Le président camerounais Paul Biya a ordonné jeudi l’abandon des poursuites contre 333 détenus et leur libération dans le cadre du conflit séparatiste des zones anglophones, a indiqué jeudi le Premier ministre.

“Le Président de la République a demandé la libération de plus de 330 personnes qui ont été arrêtées à cause des troubles que nous connaissons dans le Nord-Ouest et le Sud-Ouest”, a déclaré le chef du gouvernement, Joseph Dion Ngute, à la tribune du Grand dialogue national sur la crise anglophone, qu’il préside à Yaoundé.

“Le président de la République (…) a décidé, ce jour, de l’arrêt des poursuites pendantes devant les tribunaux militaires contre certaines personnes arrêtées et détenues pour des délits commis dans le cadre de la crise dans les régions du Nord-Ouest et du Sud-Ouest”, lit-on également dans un communiqué de la présidence qui parle de “333 personnes concernées”.

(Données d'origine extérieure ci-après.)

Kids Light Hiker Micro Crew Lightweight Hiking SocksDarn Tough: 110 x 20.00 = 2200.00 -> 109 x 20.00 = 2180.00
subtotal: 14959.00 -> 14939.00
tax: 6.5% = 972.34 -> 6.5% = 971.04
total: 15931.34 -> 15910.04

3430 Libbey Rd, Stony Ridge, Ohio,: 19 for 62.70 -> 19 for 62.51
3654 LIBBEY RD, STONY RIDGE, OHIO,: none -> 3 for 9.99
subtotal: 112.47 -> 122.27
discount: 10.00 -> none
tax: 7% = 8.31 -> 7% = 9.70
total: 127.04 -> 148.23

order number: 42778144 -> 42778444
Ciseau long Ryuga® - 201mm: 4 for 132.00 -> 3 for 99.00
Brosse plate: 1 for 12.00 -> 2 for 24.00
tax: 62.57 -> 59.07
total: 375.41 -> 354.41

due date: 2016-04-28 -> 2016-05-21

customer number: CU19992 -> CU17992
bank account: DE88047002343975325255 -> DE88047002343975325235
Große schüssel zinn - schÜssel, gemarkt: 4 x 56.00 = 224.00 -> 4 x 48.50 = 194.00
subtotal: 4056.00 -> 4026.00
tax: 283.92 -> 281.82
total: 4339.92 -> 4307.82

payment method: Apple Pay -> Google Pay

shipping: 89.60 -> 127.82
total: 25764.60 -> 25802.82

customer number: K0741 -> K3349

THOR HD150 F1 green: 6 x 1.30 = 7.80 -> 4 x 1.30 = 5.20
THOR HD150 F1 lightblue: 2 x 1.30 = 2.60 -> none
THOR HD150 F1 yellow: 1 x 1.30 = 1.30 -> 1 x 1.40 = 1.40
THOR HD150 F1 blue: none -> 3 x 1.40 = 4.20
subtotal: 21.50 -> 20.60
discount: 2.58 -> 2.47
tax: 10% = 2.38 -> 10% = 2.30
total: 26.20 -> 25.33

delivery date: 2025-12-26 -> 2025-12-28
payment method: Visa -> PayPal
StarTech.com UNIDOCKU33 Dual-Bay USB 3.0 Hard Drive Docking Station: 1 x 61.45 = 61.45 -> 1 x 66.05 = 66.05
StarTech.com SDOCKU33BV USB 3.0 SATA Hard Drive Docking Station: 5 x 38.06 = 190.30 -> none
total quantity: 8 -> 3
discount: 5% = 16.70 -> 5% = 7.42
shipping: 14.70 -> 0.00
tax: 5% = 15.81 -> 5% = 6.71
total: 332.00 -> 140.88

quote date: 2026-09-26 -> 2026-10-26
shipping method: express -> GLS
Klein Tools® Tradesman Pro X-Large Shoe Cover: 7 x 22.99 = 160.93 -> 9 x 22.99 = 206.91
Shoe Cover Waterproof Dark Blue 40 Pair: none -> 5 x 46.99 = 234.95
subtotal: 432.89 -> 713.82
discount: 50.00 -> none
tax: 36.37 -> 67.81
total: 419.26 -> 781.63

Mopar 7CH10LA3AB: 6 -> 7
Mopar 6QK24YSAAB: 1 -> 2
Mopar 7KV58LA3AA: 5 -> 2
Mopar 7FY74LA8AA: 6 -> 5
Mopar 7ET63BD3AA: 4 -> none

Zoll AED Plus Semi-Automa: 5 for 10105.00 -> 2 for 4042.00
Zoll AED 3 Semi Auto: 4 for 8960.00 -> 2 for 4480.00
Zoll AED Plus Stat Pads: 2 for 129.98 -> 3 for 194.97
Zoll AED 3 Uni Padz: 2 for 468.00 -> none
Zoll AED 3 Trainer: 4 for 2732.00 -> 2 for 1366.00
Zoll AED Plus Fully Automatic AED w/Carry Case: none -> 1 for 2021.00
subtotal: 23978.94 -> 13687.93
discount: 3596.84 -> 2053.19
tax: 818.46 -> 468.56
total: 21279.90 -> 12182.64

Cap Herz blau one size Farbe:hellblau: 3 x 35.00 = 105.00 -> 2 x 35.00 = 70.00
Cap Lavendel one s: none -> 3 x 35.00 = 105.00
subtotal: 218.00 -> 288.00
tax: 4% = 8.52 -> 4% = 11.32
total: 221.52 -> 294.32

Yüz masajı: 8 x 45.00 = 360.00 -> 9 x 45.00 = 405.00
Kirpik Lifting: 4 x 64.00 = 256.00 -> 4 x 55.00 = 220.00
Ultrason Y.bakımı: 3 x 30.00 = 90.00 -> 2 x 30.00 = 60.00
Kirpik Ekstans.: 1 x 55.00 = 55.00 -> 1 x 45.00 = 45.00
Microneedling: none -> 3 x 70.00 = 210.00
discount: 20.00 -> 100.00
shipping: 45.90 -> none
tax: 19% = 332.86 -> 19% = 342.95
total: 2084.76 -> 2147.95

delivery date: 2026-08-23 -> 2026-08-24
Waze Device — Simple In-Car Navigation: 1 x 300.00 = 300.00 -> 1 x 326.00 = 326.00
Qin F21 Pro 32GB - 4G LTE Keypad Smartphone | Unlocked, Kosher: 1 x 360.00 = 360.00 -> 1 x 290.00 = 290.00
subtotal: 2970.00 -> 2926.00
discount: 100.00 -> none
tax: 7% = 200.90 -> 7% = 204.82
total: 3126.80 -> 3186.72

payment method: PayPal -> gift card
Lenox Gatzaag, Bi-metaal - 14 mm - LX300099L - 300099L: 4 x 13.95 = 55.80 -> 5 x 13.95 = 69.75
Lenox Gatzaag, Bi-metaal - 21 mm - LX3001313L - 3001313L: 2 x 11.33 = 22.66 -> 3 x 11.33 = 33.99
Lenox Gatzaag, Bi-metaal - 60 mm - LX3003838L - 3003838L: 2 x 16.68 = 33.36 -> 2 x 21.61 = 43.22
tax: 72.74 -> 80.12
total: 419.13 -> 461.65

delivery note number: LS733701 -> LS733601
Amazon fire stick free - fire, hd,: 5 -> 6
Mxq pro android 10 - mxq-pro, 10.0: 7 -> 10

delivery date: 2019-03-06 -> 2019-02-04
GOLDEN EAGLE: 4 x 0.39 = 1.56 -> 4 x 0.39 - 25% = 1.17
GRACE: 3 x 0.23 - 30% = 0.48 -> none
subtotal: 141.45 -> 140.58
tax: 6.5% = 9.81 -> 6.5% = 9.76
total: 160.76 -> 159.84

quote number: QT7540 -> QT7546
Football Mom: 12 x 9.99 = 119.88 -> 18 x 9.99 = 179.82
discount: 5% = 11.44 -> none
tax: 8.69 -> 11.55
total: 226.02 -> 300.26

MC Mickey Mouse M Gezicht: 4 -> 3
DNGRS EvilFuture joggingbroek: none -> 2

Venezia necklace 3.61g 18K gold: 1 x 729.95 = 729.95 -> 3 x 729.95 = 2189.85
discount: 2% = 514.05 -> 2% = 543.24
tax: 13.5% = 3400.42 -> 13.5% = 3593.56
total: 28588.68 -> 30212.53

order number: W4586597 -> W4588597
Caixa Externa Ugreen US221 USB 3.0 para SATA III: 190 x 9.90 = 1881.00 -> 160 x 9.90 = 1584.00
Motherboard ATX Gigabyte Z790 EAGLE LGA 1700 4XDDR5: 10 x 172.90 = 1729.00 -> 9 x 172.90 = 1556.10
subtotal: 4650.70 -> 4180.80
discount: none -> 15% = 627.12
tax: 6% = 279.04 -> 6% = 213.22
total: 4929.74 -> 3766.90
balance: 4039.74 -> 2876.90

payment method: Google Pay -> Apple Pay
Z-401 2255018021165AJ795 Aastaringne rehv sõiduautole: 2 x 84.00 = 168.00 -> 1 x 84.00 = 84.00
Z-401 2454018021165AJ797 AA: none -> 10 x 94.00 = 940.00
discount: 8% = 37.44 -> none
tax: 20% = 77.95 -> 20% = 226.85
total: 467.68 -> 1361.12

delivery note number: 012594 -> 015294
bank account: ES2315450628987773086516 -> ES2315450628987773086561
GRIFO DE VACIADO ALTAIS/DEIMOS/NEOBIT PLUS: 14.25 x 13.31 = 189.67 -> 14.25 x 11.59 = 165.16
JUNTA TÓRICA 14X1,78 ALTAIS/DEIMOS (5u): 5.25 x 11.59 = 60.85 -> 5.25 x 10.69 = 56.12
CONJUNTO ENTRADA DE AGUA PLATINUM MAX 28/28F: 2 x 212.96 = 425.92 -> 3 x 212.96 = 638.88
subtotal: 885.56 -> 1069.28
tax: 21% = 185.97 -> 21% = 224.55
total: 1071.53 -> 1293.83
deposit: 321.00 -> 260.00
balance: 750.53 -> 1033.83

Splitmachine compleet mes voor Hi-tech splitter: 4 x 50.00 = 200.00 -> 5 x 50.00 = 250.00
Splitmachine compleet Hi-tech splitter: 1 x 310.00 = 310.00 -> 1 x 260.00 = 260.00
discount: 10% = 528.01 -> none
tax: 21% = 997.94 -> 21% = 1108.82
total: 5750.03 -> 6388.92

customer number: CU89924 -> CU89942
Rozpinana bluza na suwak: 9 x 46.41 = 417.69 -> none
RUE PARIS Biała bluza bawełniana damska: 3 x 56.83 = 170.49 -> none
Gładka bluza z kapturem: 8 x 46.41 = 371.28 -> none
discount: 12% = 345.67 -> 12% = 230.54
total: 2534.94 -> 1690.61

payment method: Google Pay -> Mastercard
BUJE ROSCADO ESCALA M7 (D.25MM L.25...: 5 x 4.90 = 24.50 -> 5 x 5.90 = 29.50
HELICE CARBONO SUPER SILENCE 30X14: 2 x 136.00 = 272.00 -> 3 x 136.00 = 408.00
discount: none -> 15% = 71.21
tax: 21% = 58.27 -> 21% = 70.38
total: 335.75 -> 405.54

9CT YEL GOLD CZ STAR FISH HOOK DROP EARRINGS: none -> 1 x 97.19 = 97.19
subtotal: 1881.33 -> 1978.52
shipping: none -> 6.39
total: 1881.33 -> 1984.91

 Cette annonce est “une mesure d’apaisement” que M. Biya “a voulue pendant que nous continuons nos travaux”, a précisé M. Ngute, applaudi debout par la plus grande partie des centaines de participants au Grand dialogue qui doit s’achever vendredi.

Cette assemblée avait été convoquée il y a deux semaines par M. Biya, 86 ans dont près de 37 au pouvoir, pour tenter de mettre un terme au conflit entre des groupes armés indépendantistes de la minorité anglophone et l’armée, qui a fait plus de 3.000 morts en deux ans, selon les ONG.